─── Task input ───

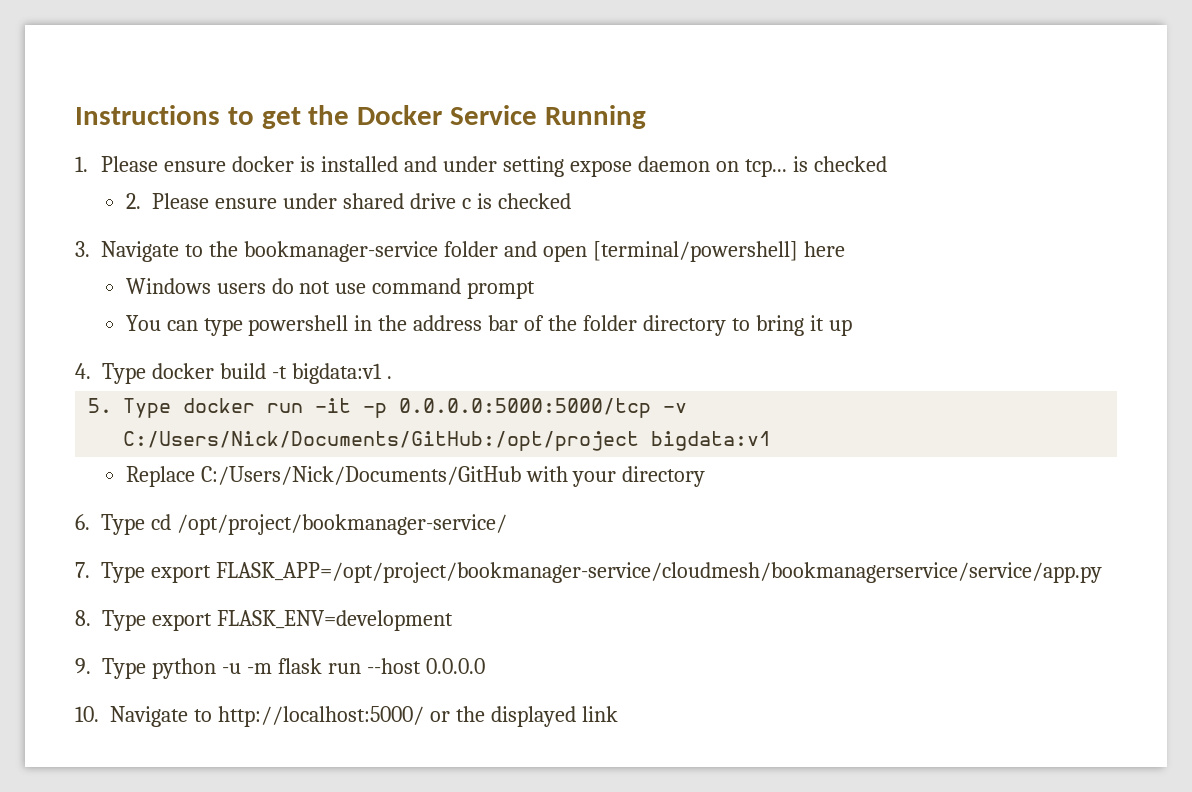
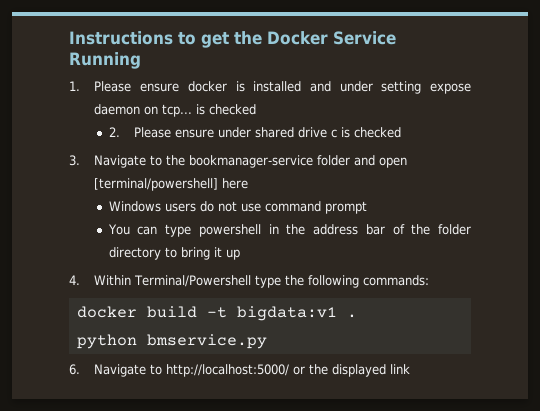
- 4. Type docker build -t bigdata:v1 .
+ 4. Within Terminal/Powershell type the following commands:
+ docker build -t bigdata:v1 .
- 5. Type docker run -it -p 0.0.0.0:5000:5000/tcp -v C:/Users/Nick/Documents/GitHub:/opt/project bigdata:v1
- Replace C:/Users/Nick/Documents/GitHub with your directory
- 6. Type cd /opt/project/bookmanager-service/
- 7. Type export FLASK_APP=/opt/project/bookmanager-service/cloudmesh/bookmanagerservice/service/app.py
- 8. Type export FLASK_ENV=development
- 9. Type python -u -m flask run --host 0.0.0.0
- 10. Navigate to http://localhost:5000/ or the displayed link
+ python bmservice.py
+ 6. Navigate to http://localhost:5000/ or the displayed link

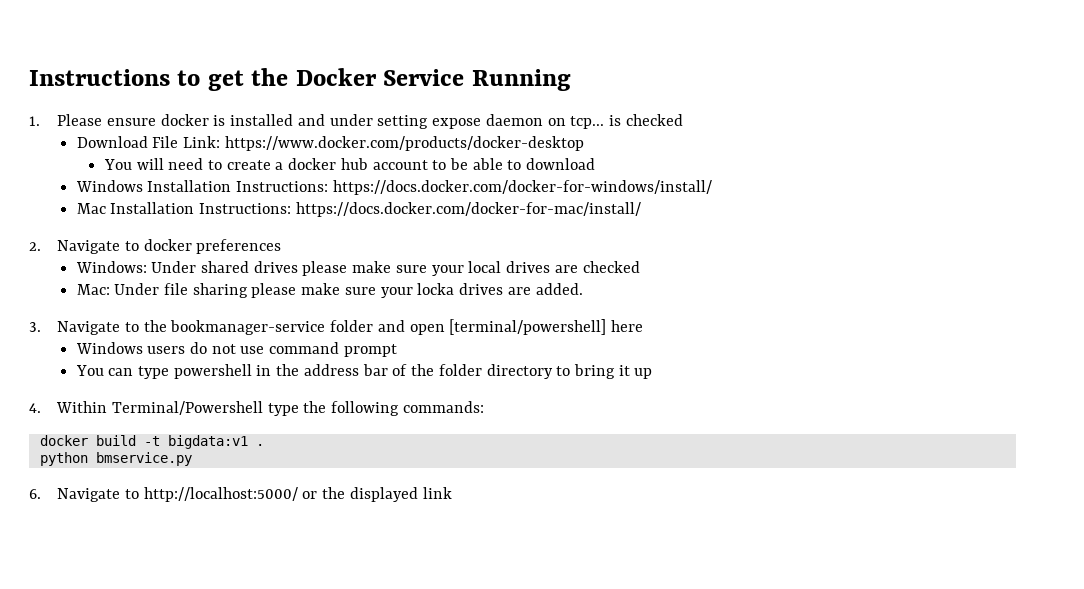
- 2. Please ensure under shared drive c is checked
+ Download File Link: https://www.docker.com/products/docker-desktop
+ You will need to create a docker hub account to be able to download
+ Windows Installation Instructions: https://docs.docker.com/docker-for-windows/install/
+ Mac Installation Instructions: https://docs.docker.com/docker-for-mac/install/
+ 2. Navigate to docker preferences
+ Windows: Under shared drives please make sure your local drives are checked
+ Mac: Under file sharing please make sure your locka drives are added.

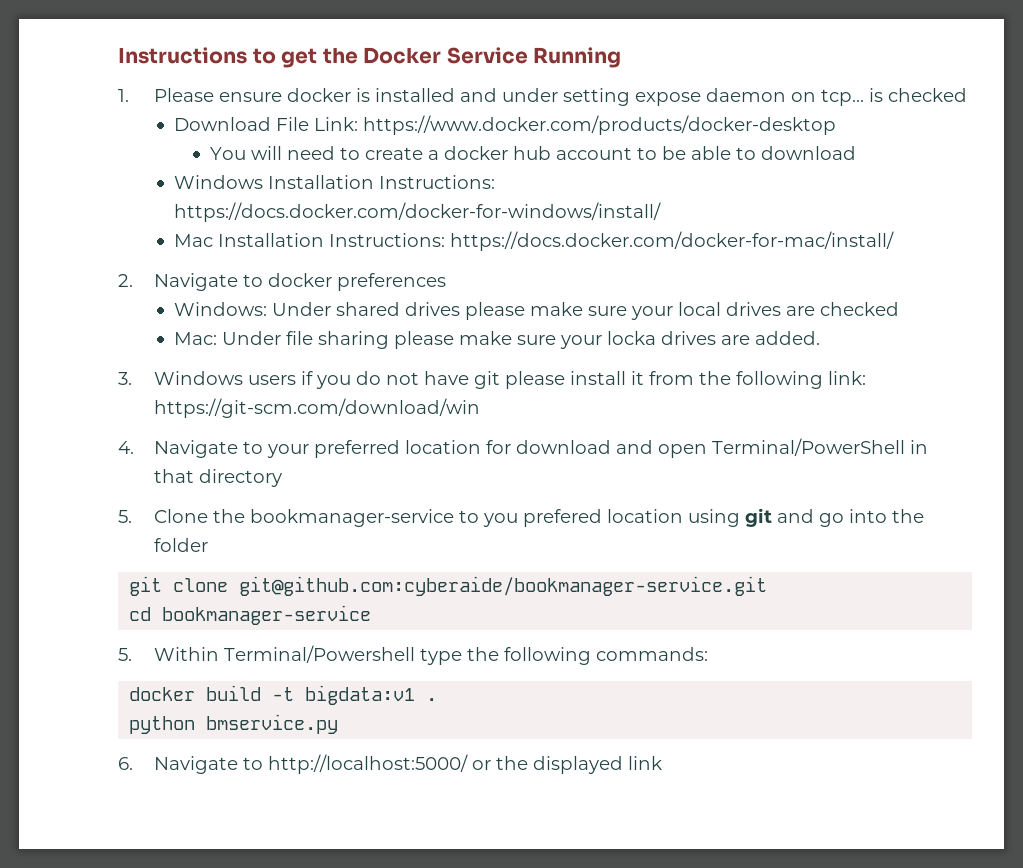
- 3. Navigate to the bookmanager-service folder and open [terminal/powershell] here
- Windows users do not use command prompt
- You can type powershell in the address bar of the folder directory to bring it up
- 4. Within Terminal/Powershell type the following commands:
+ 3. Windows users if you do not have git please install it from the following link: https://git-scm.com/download/win
+ 4. Navigate to your preferred location for download and open Terminal/PowerShell in that directory
+ 5. Clone the bookmanager-service to you prefered location using git and go into the folder
+ git clone git@github.com:cyberaide/bookmanager-service.git
+ cd bookmanager-service
+ 5. Within Terminal/Powershell type the following commands:

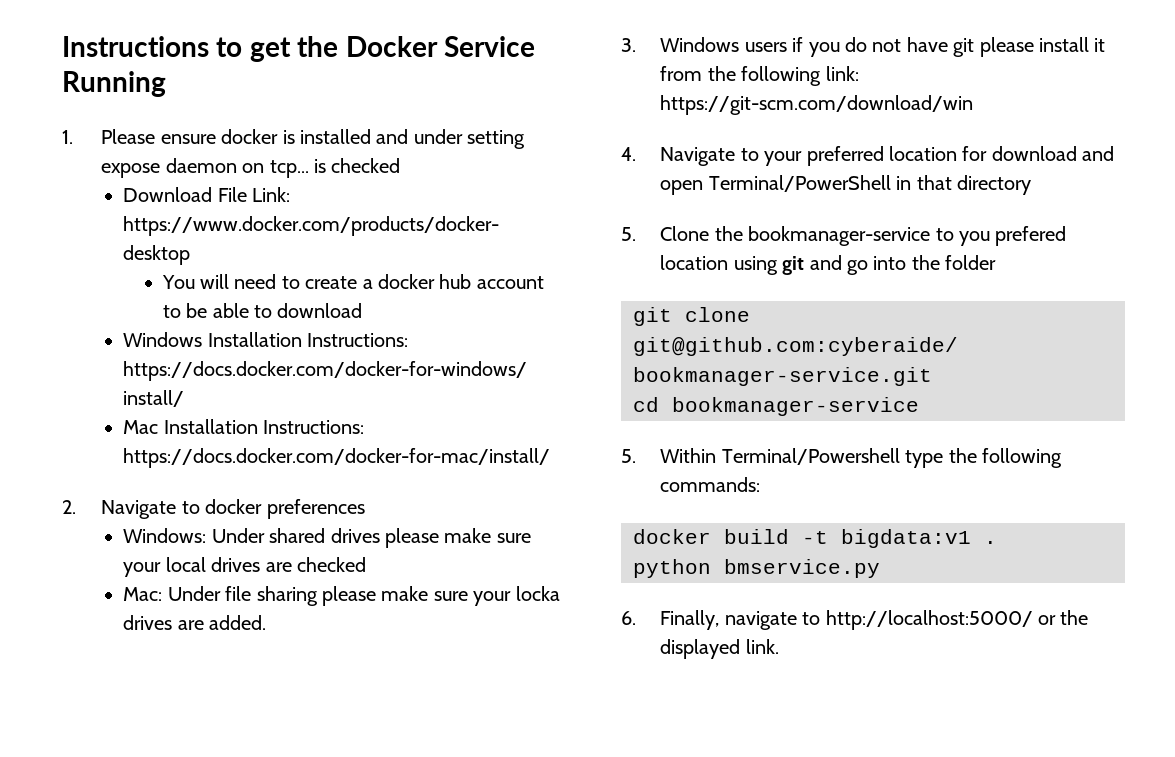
- 6. Navigate to http://localhost:5000/ or the displayed link
+ 6. Finally, navigate to http://localhost:5000/ or the displayed link.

───

▸ **Goal of the exercise**
Using the records above, return verbatim only the part that opens with the line containing "drives are checked" and closes with the line containing "into the folder"; pictures stay out.

▸ **Answer**
+ Windows: Under shared drives please make sure your local drives are checked
+ Mac: Under file sharing please make sure your locka drives are added.

- 3. Navigate to the bookmanager-service folder and open [terminal/powershell] here
- Windows users do not use command prompt
- You can type powershell in the address bar of the folder directory to bring it up
- 4. Within Terminal/Powershell type the following commands:
+ 3. Windows users if you do not have git please install it from the following link: https://git-scm.com/download/win
+ 4. Navigate to your preferred location for download and open Terminal/PowerShell in that directory
+ 5. Clone the bookmanager-service to you prefered location using git and go into the folder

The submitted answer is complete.